As vejo novamente somente quando Marryweather vem me trazer a janta e Whithelly fica esperando na porta com receio de se aproximar ou falar algo comigo com sua irmã presente.

Marryweather coloca o prato sobre o criado-mudo e então solta a corrente para que eu possa comer. Às vezes ela é excessivamente cuidadosa quanto a se aproximar de mim, como se eu fosse extremamente perigoso e tivesse de ser minuciosamente controlado e supervisionado para não lhes fazer mal e em outras ela relaxa e age como se eu fosse um amigo ou mesmo da família, confesso que nisso não a entendo.

Hoje a comida está muito melhor, há macarronada e peixe enlatado, e é muito bom comer algo diferente da sopa em lata que elas comem quase diariamente.
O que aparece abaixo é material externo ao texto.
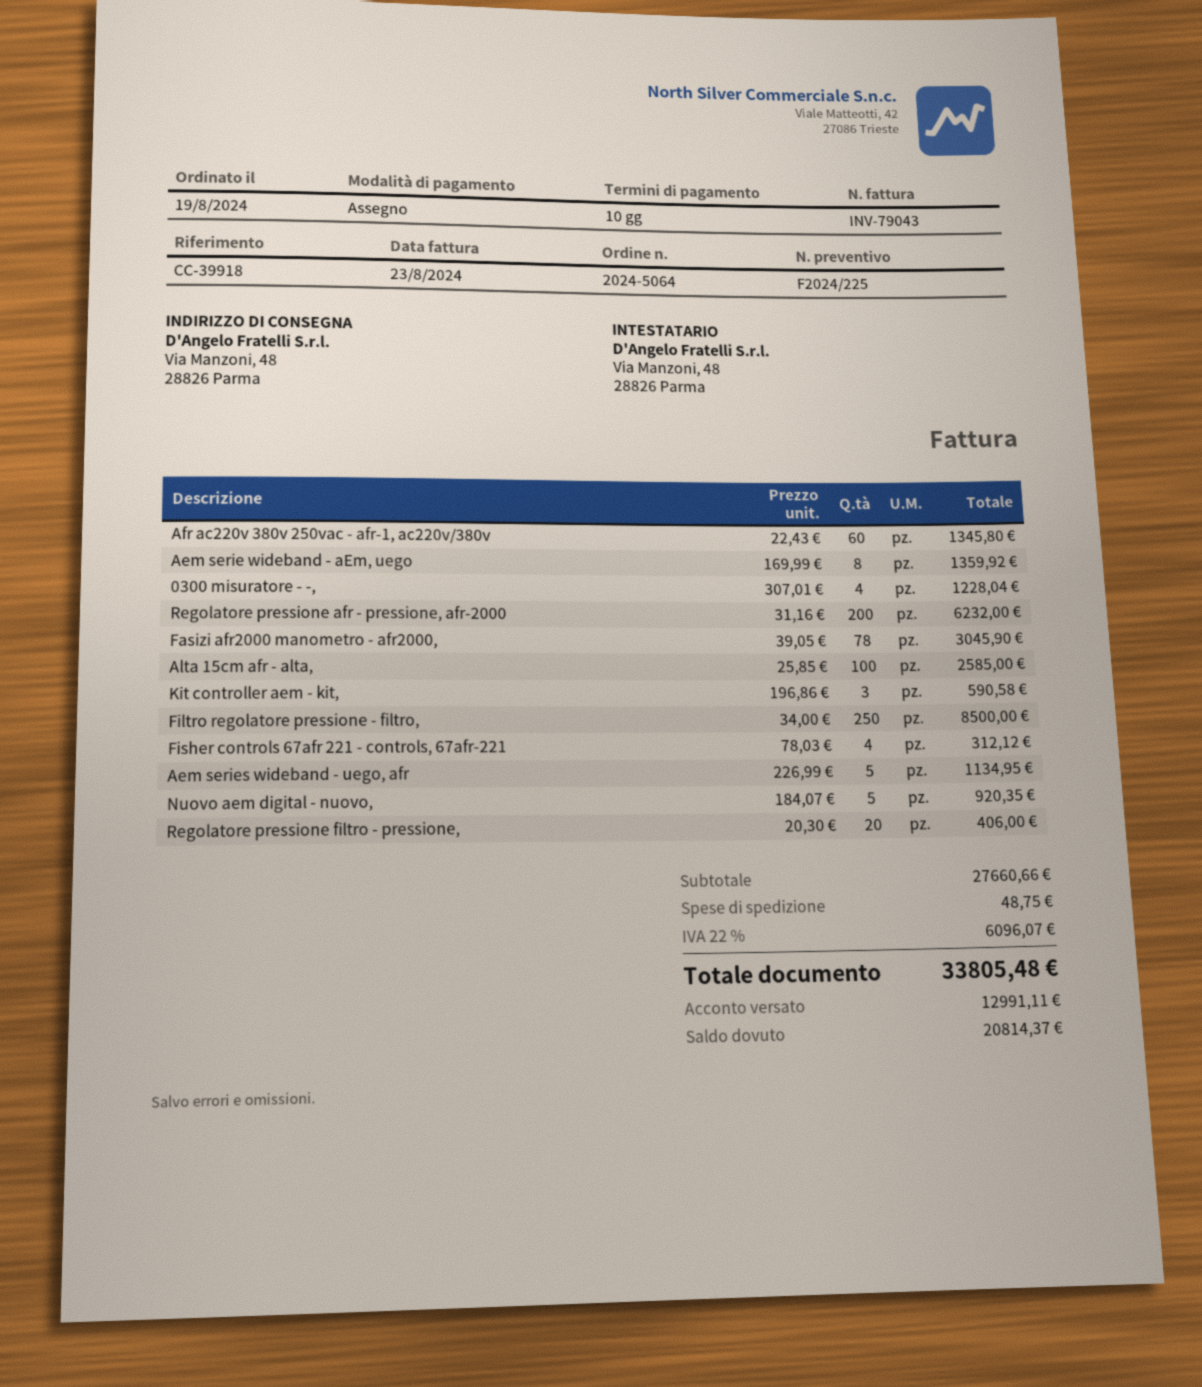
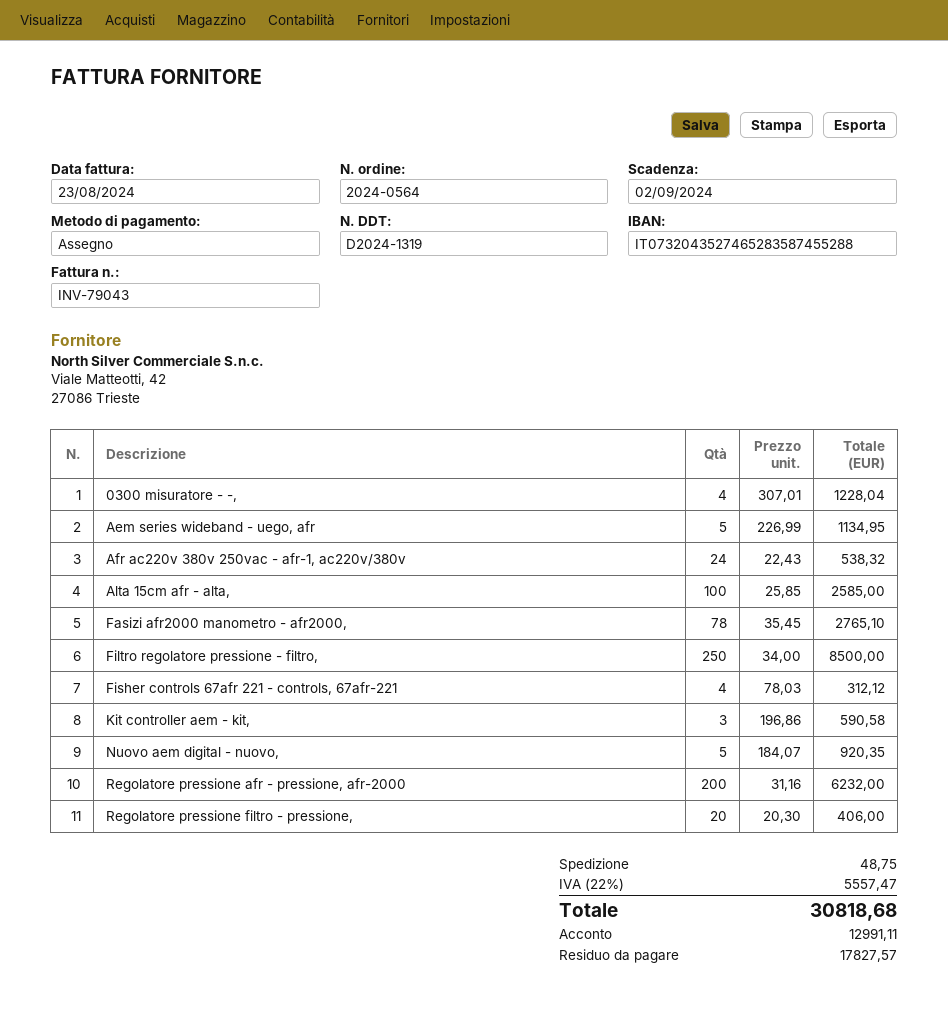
order number: 2024-5064 -> 2024-0564
Afr ac220v 380v 250vac - afr-1, ac220v/380v: 60 x 22.43 = 1345.80 -> 24 x 22.43 = 538.32
Aеm serie wideband - aЕm, uego: 8 x 169.99 = 1359.92 -> none
Fasizi afr2000 manometro - afr2000,: 78 x 39.05 = 3045.90 -> 78 x 35.45 = 2765.10
tax: 22% = 6096.07 -> 22% = 5557.47
total: 33805.48 -> 30818.68
balance: 20814.37 -> 17827.57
Ela serve a janta num prato em vez da lata, não sei aonde ela foi, mas deve ter enchido a dispensa. Ela me deixa comendo sozinho e volta para a cozinha com Whithelly, provavelmente para jantarem também. Tarde da noite, quando tento dormir, ouço suas risadas vindas da cozinha, risadas que advém da brincadeira das duas e devido à cantiga que Marryweather canta sempre que a brincadeira se reinicia.

Reconheço a brincadeira, eu costumava brincar disso com Trice quando nós éramos crianças e nossa vida ainda era normal, na medida do possível. As ouço brincar distraídas e fico feliz por ainda ser possível esse convívio familiar existir mesmo no mundo de hoje infestado de injustiça e devastado pela guerra e pelo Siruss.

Demoro a dormir, mesmo depois que tudo se silencia, provavelmente por elas terem dormido, as dores por ter tratado os ferimentos me impedem de pegar no sono, estou farto de senti-las e exausto de ficar deitado. Após algumas horas na escuridão da noite e em silêncio, consigo pegar no sono.